L'ambiance idoine pour assurer l'exercice du contrôle aérien
Last Wednesday, in a brazenly callous move, the Federal Aviation
Administration supervisor at the Flying Cloud Airport control tower
turned his back on runway operations during an on-the-job training
exercise to take a call on his cell phone and missed his trainee
mistakenly clear an airport vehicle to cross the runway in front of a
departing aircraft.
The FAA has a strict ban on cell phone usage in its
operational areas. The supervisor was training the facility’s manager,
who was attempting to learn ground control for the first time. During
that training session the supervisor turned his back on the trainee and
active ground control operations to take a phone call. Due to the lack
of supervision the trainee/manager permitted an airport vehicle to
cross an active runway in front of a general aviation aircraft
departing on the same runway just 2,600 feet away.

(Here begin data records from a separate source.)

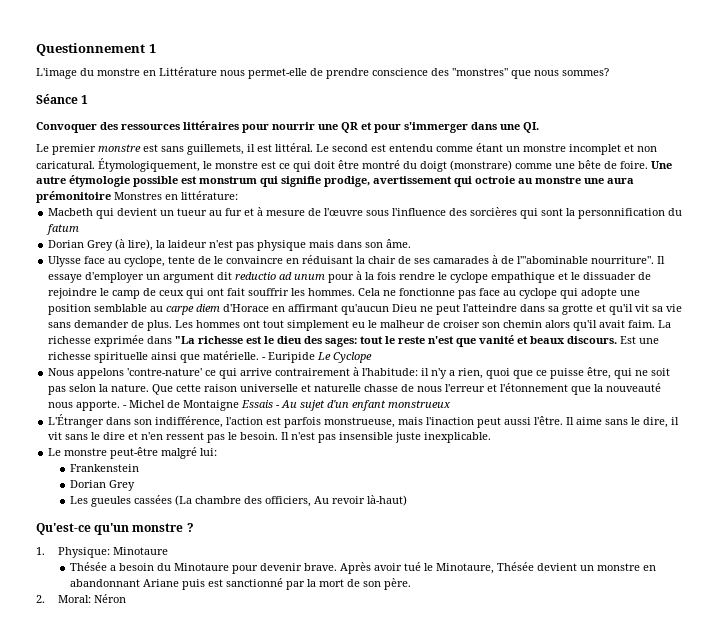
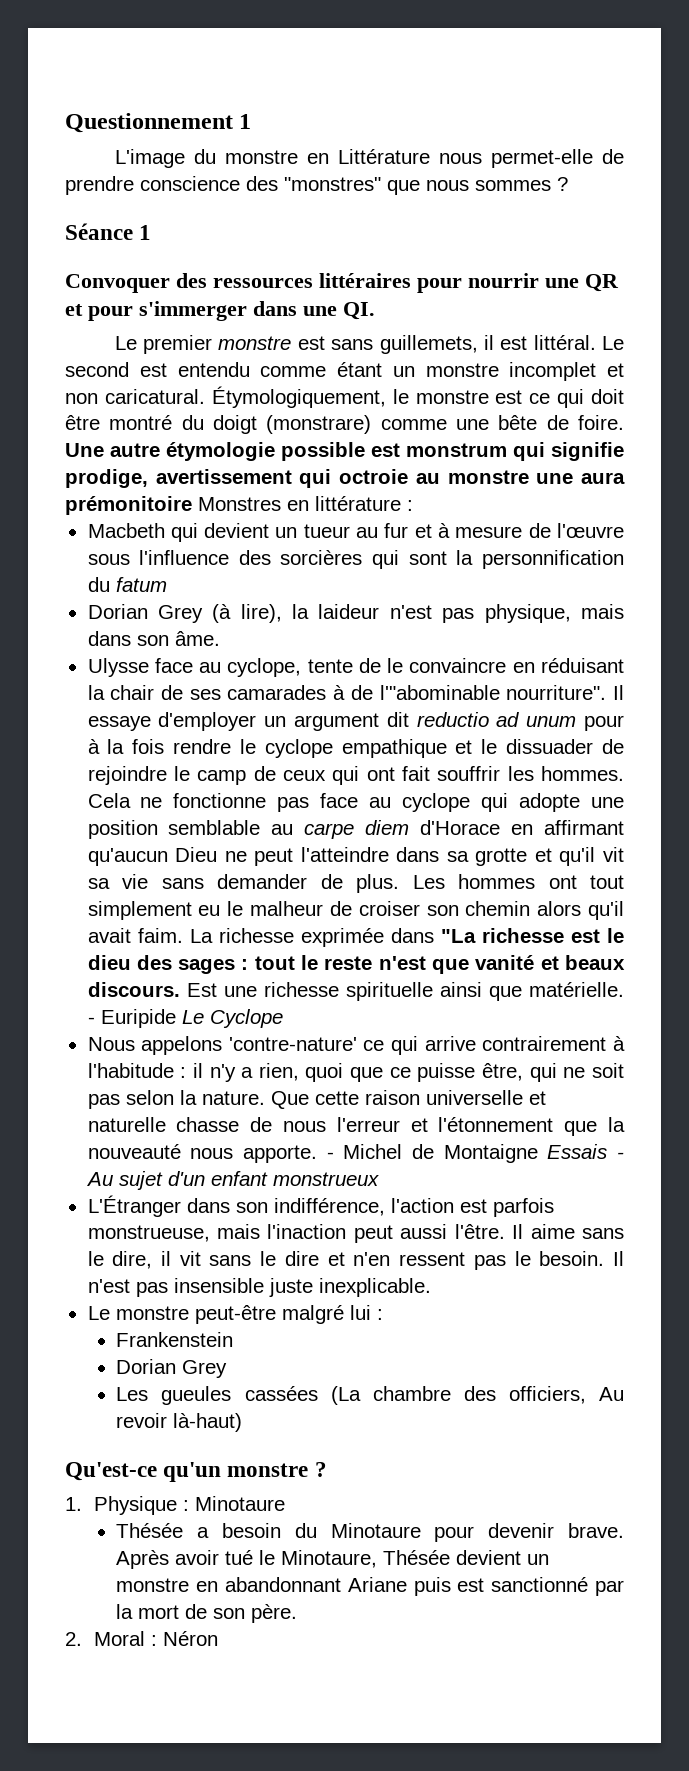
- L'image du monstre en Littérature nous permet-elle de prendre conscience des "monstres" que nous sommes?
+ L'image du monstre en Littérature nous permet-elle de prendre conscience des "monstres" que nous sommes ?
- Une autre étymologie possible est monstrum qui signifie prodige, avertissement qui octroie au monstre une aura prémonitoire Monstres en littérature:
+ Une autre étymologie possible est monstrum qui signifie prodige, avertissement qui octroie au monstre une aura prémonitoire Monstres en littérature :
- Dorian Grey (à lire), la laideur n'est pas physique mais dans son âme.
+ Dorian Grey (à lire), la laideur n'est pas physique, mais dans son âme.
- La richesse exprimée dans "La richesse est le dieu des sages: tout le reste n'est que vanité et beaux discours.
+ La richesse exprimée dans "La richesse est le dieu des sages : tout le reste n'est que vanité et beaux discours.
- Nous appelons 'contre-nature' ce qui arrive contrairement à l'habitude: il n'y a rien, quoi que ce puisse être, qui ne soit pas selon la nature.
+ Nous appelons 'contre-nature' ce qui arrive contrairement à l'habitude : il n'y a rien, quoi que ce puisse être, qui ne soit pas selon la nature.
- Le monstre peut-être malgré lui:
+ Le monstre peut-être malgré lui :
- 1. Physique: Minotaure
+ 1. Physique : Minotaure
- 2. Moral: Néron
+ 2. Moral : Néron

Said Great Lakes Regional Vice President Bryan Zilonis:
“This is another case of FAA supervisors flaunting the agency’s blatant
and hypocritical disregard for safety. If a controller had committed
this same unsafe act they would be, at the very least, suspended if not
dismissed entirely. NATCA wants to see the same treatment for these
management officials and we’re waiting with bated breath to see what,
if anything, the FAA will do. Clearly the FAA wants its controllers to
do as it says and not as it does.”
An operational error report was filed by the supervisor and in the summary report there was no mention of the cell phone.